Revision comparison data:
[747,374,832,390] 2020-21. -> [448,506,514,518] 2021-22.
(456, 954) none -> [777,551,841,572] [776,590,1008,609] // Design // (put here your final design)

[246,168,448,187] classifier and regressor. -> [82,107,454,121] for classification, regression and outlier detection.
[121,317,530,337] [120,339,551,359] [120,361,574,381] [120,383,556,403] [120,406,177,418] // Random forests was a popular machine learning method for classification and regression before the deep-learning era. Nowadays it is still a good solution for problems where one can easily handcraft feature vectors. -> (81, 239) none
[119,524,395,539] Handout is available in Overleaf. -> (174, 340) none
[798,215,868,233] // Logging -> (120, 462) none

==

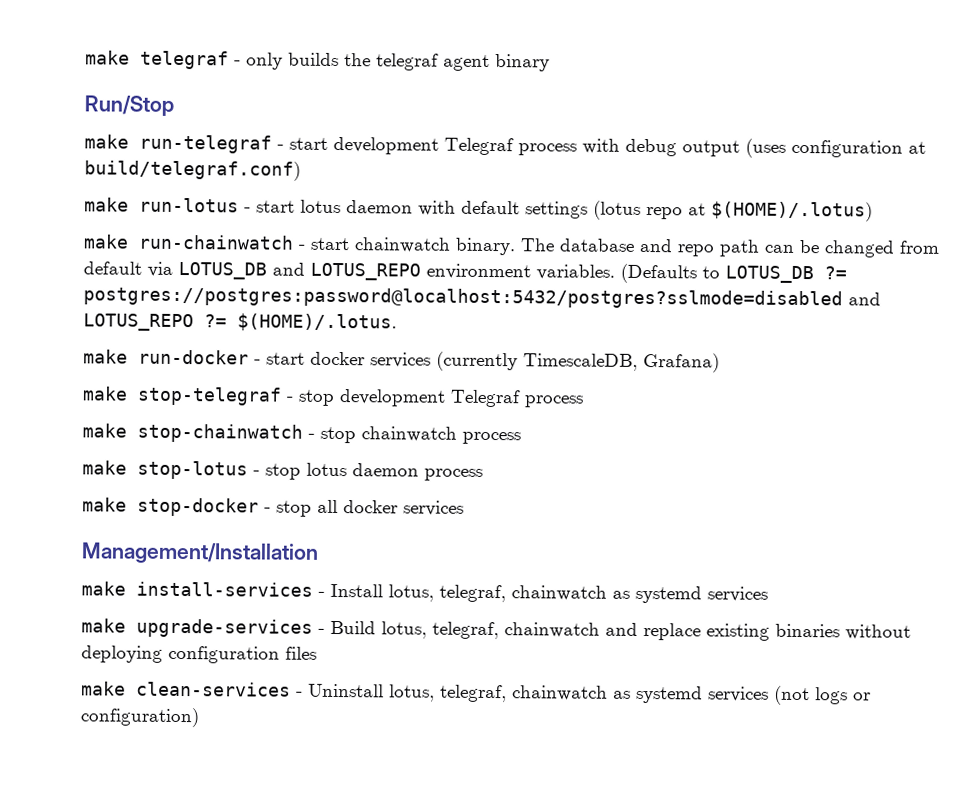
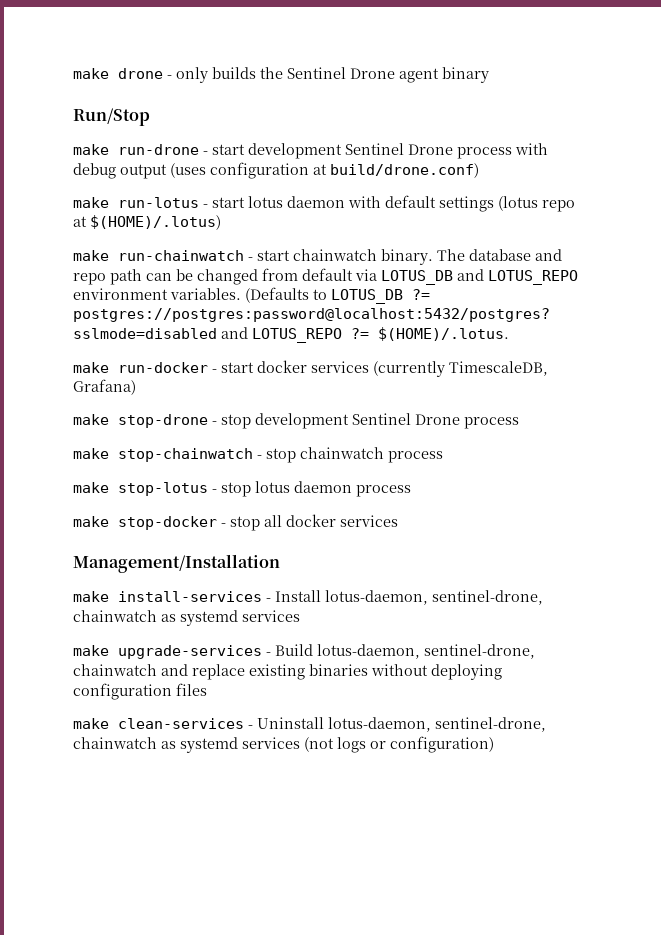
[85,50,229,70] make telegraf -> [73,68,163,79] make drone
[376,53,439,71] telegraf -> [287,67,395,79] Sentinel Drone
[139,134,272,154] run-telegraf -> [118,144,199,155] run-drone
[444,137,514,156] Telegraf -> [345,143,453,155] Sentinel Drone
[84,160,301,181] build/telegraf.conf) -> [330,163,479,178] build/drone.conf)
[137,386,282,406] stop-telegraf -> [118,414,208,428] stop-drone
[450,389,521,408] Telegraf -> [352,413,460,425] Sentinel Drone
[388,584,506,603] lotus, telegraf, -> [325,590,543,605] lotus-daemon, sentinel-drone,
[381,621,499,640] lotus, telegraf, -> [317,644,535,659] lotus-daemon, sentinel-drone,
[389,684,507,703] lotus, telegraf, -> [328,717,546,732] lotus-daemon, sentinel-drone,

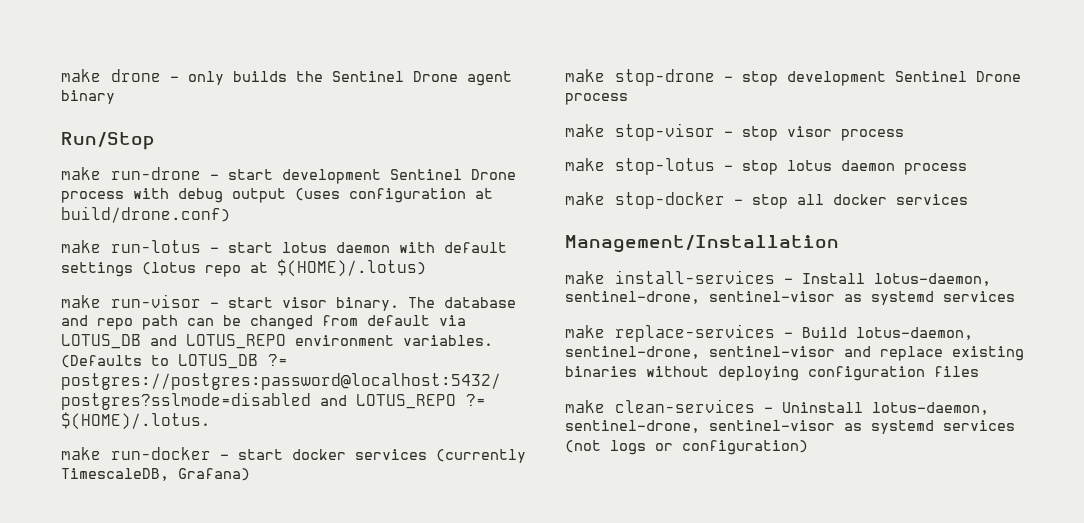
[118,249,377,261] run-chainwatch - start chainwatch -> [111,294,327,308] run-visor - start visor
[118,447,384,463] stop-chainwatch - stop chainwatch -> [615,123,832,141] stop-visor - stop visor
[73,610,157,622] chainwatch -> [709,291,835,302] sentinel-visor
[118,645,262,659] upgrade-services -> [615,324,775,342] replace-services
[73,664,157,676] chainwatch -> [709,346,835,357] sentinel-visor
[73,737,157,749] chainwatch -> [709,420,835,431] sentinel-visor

WORK INSTRUCTIONS: Copy every line from the entries that contains the word "visor".

SOLVED PROBLEM:
[118,249,377,261] run-chainwatch - start chainwatch -> [111,294,327,308] run-visor - start visor
[118,447,384,463] stop-chainwatch - stop chainwatch -> [615,123,832,141] stop-visor - stop visor
[73,610,157,622] chainwatch -> [709,291,835,302] sentinel-visor
[73,664,157,676] chainwatch -> [709,346,835,357] sentinel-visor
[73,737,157,749] chainwatch -> [709,420,835,431] sentinel-visor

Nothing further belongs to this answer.